La Corte di Appello di Roma ha condannato Roma Capitale all’indennizzo di 61mila euro per la morte del dipendente Armando Cecconi avvenuta all’età di 58 anni per un mesotelioma polmonare causato dall’esposizione all’amianto in ambiente lavorativo.
Nessun risarcimento è stato accordato alla moglie Giovanna Colasanti, e al figlio Emanuele, che all’epoca della morte del padre aveva 24 anni.
Nell’aprile del 1970 Armando inizia a svolgere le sue mansioni di netturbino per il Comune, successivamente nel CEU (Centro elettronico unificato) presso la sede di via dei Cerchi di Roma, prima come usciere addetto allo smistamento della posta, e poi come commesso manutentore.
Un lavoro che lo porta a esporre la sua salute al rischio costante presente negli ambienti lavorativi infestati dall’amianto attraverso l’impianto di condizionamento dal quale cadevano polveri che avevano la capacità di irritare le vie respiratorie, aria contaminata respirata ogni giorno.

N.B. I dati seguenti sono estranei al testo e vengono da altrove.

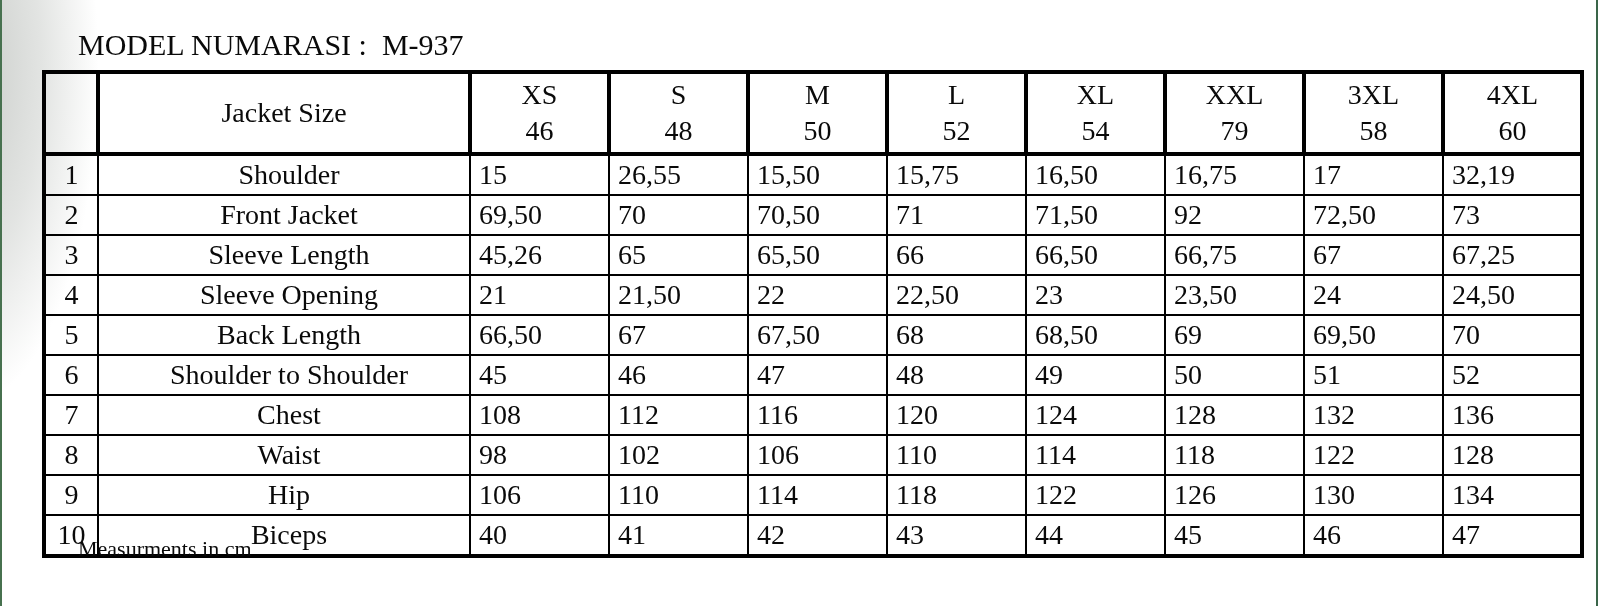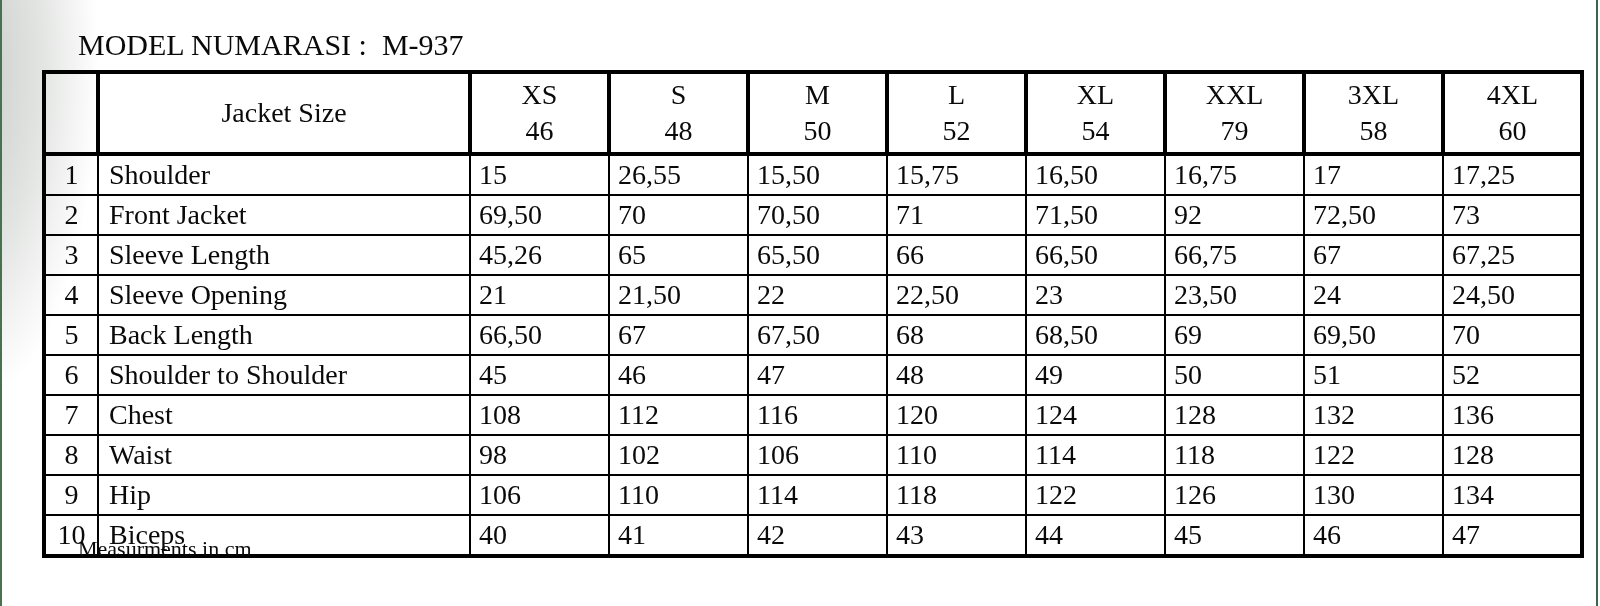--- a/index.html
+++ b/index.html
@@ -74,21 +74,21 @@
     padding: 0;
     line-height: 36px;
     vertical-align: middle;
     white-space: nowrap;
     overflow: hidden;
   }
   .col-num  { width: 50px; }
   .col-name { width: 368px; }
   .col-size { width: 135px; }
   td.col-num  { text-align: center; }
-  td.col-name { text-align: left; padding-left: 10px; }
+  td.col-name { text-align: center; padding-left: 10px; }
   td.val      { text-align: left; padding-left: 8px; }
 </style>
 </head>
 <body>
 
 <div class="edge-stripe-left" style="background-color: rgb(71, 113, 79);"></div>
 
 <div class="edge-stripe-right" style="background-color: rgb(58, 101, 73);"></div>
 
 <div class="corner-shade"></div>
@@ -140,21 +140,21 @@
   <tr>
         <td class="col-num">1</td>
         <td class="col-name">Shoulder</td>
         <td class="col-size val">15</td>
         <td class="col-size val">26,55</td>
         <td class="col-size val">15,50</td>
         <td class="col-size val">15,75</td>
         <td class="col-size val">16,50</td>
         <td class="col-size val">16,75</td>
         <td class="col-size val">17</td>
-        <td class="col-size val">17,25</td>
+        <td class="col-size val">32,19</td>
       </tr>
       <tr>
         <td class="col-num">2</td>
         <td class="col-name">Front Jacket</td>
         <td class="col-size val">69,50</td>
         <td class="col-size val">70</td>
         <td class="col-size val">70,50</td>
         <td class="col-size val">71</td>
         <td class="col-size val">71,50</td>
         <td class="col-size val">92</td>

Le perizie CTU, sia quella ingegneristica, avvenuta nel 2022, che quella medico-legale del 2023, confermano la sua esposizione alla fibra killer durante la manutenzione degli impianti elettrici e idrotermici. L’amianto era ovunque: nelle tubazioni, nelle guarnizioni di impianti termici e, in generale, sugli impianti tecnologici.
Ma nonostante la legge imponesse l’impiego di misure preventive (D.P.R 303/1956), il Comune di Roma non adottava le precauzioni necessarie per proteggere la sua salute e quella dei suoi colleghi. La graduale sostituzione dell’amianto con materiali aventi analoghe caratteristiche ma meno rischiosi dal punto di vista ambientale e della salute, avvenne solo nel 1992: troppo tardi per l’uomo che nel dicembre 2002 riceve l’infausta diagnosi di “mesotelioma epitelioide alla pleura” e che, dopo un calvario di durato due anni, muore nell’agosto 2004.
La tragedia ha avuto conseguenze terribili per la famiglia, racconta il figlio Armando: “Papà era consapevole della sua fine imminente, costretto a vivere nella lucidità agonica fino all’ultimo giorno tra atroci dolori fisici e attacchi di ansia. Per noi è stato devastante sotto tutti i punti di vista. La sua malattia ha portato con sé una pesantissima conseguenza economica. La nostra era una famiglia monoreddito, la sua morte ci ha distrutti, ci è crollato il mondo addosso.
Io avevo 24 anni e lui era la nostra unica fonte di sostentamento. Abbiamo dovuto vendere casa perchè non riuscivamo a pagare il mutuo. Siamo stati anche ospiti in una depandance in un garage. Ho dovuto abbandonare i miei sogni per fare il facchino ed invece avrei voluto fare l’attore, frequentavo la scuola di teatro Petrolini diretta da Fiorenzo Fiorentini”.
Nonostante le evidenze schiaccianti e il chiaro legame tra la patologia e l’esposizione all’amianto sul luogo di lavoro, Roma Capitale ha negato la propria responsabilità e si è appellata alla prescrizione aggiungendo ulteriore dolore alla famiglia già provata da una perdita così ingiusta.
Non si arrende Ezio Bonanni, Presidente dell’Osservatorio Nazionale Amianto e legale dei Cecconi che ha annunciato una battaglia in Cassazione dove verrà richiesto “un risarcimento adeguato non solo per il danno economico, ma anche per il dolore inflitto alla famiglia”.